EXERCISE DESCRIPTION:
Beginning with the first line below, retype exactly each line through the one containing "[848,294,942,307] Piazza Posts". Leave out all pictures.

SOURCE MATERIAL:
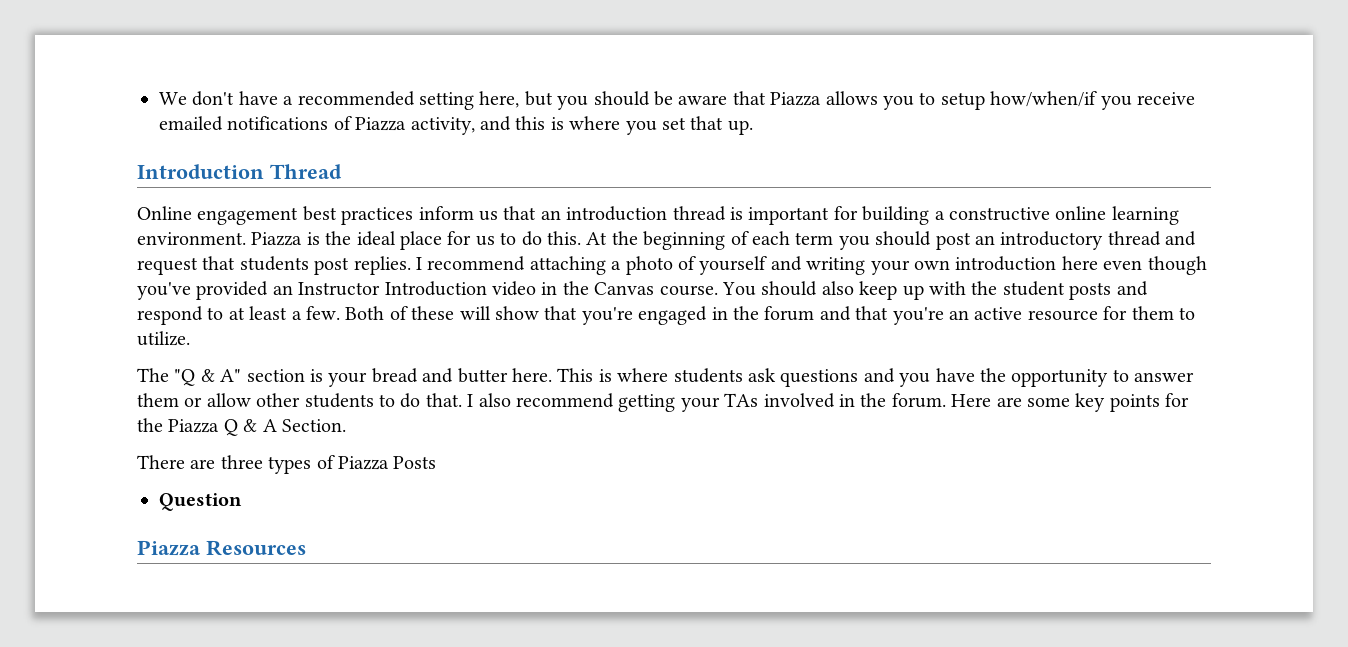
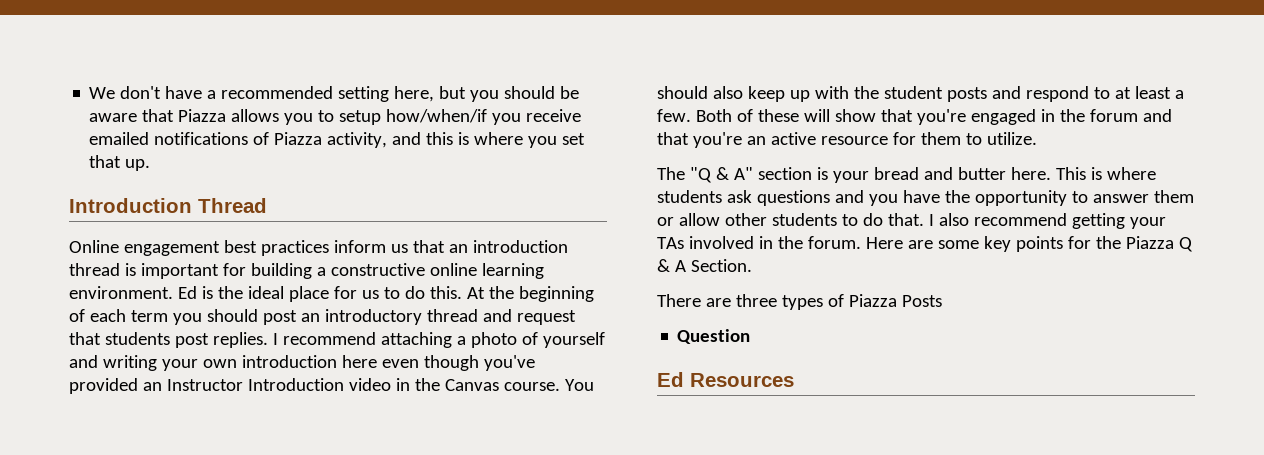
[251,232,303,246] Piazza -> [177,286,197,299] Ed
[137,540,201,556] Piazza -> [657,372,684,387] Ed

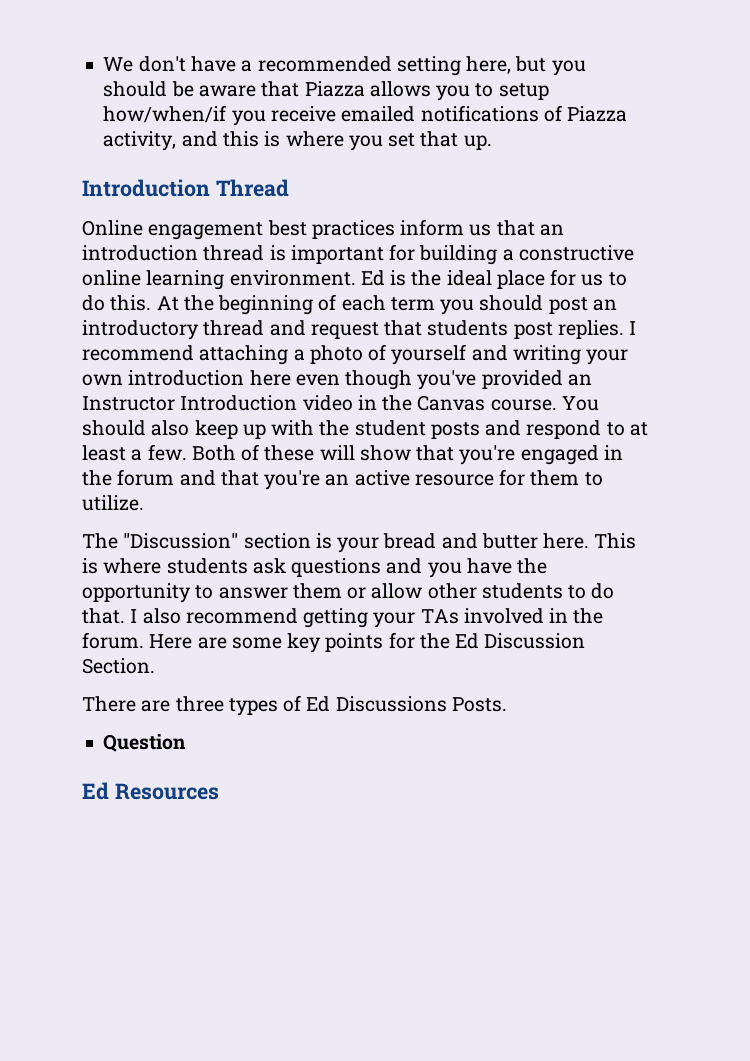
[689,167,753,183] "Q & A" -> [123,533,239,549] "Discussion"
[1125,236,1193,252] [657,259,686,272] Piazza Q & A -> [455,633,586,649] Ed Discussion
[848,294,942,307] Piazza Posts -> [306,696,507,712] Ed Discussions Posts.

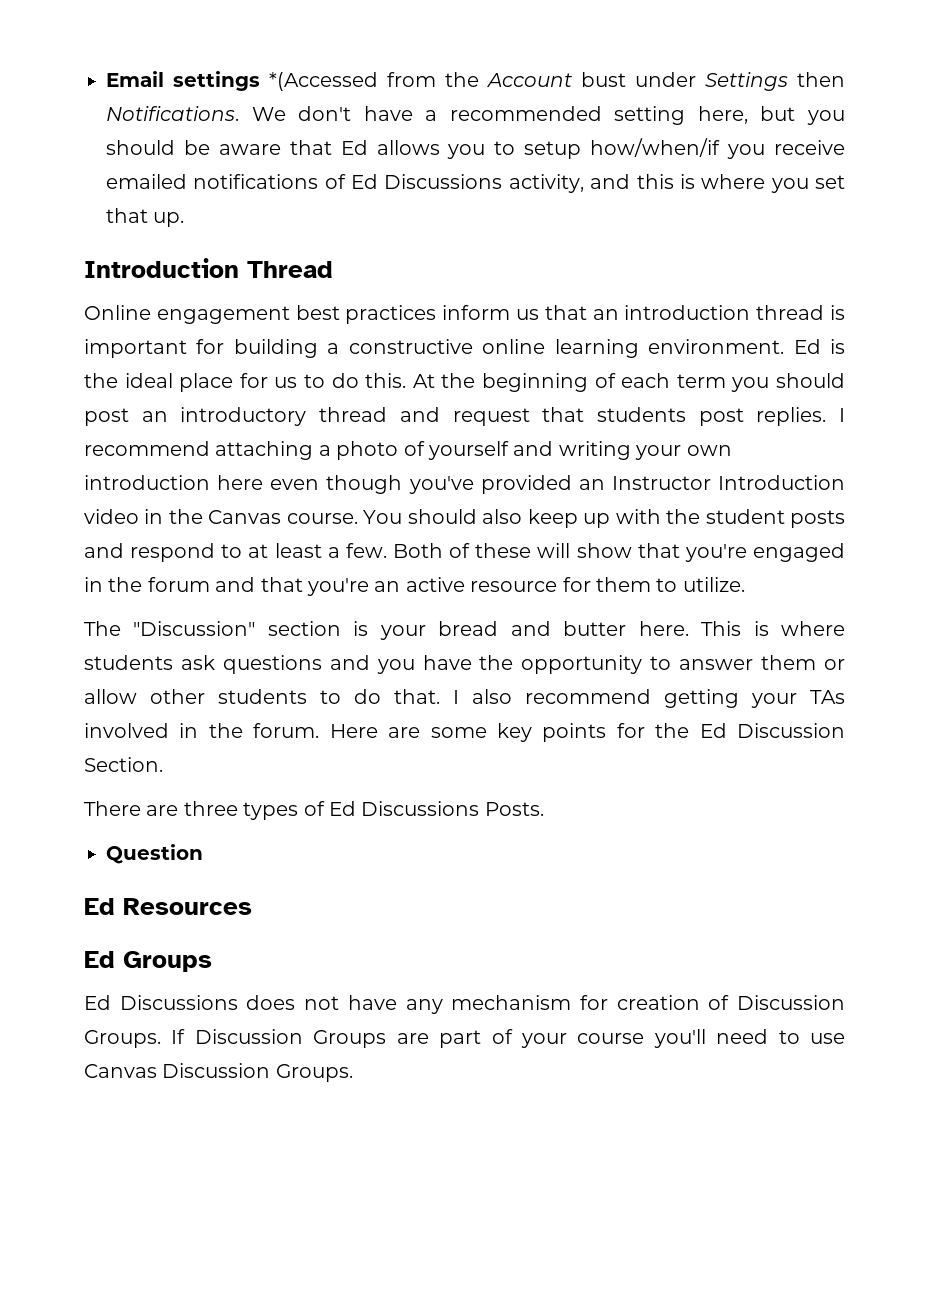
(103, 64) none -> [106,71,845,91] [106,106,239,121] Email settings *(Accessed from the Account bust under Settings then Notifications.
[304,81,365,97] Piazza -> [340,140,368,155] Ed
[567,106,628,122] Piazza -> [351,174,503,189] Ed Discussions
(219, 791) none -> [84,951,212,972] [84,995,845,1014] [84,1029,845,1048] [84,1063,353,1082] // Ed Groups // Ed Discussions does not have any mechanism for creation of Discussion Groups. If Discussion Groups are part of your course you'll need to use Canvas Discussion Groups.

WRITTEN REPLY:
[251,232,303,246] Piazza -> [177,286,197,299] Ed
[137,540,201,556] Piazza -> [657,372,684,387] Ed

[689,167,753,183] "Q & A" -> [123,533,239,549] "Discussion"
[1125,236,1193,252] [657,259,686,272] Piazza Q & A -> [455,633,586,649] Ed Discussion
[848,294,942,307] Piazza Posts -> [306,696,507,712] Ed Discussions Posts.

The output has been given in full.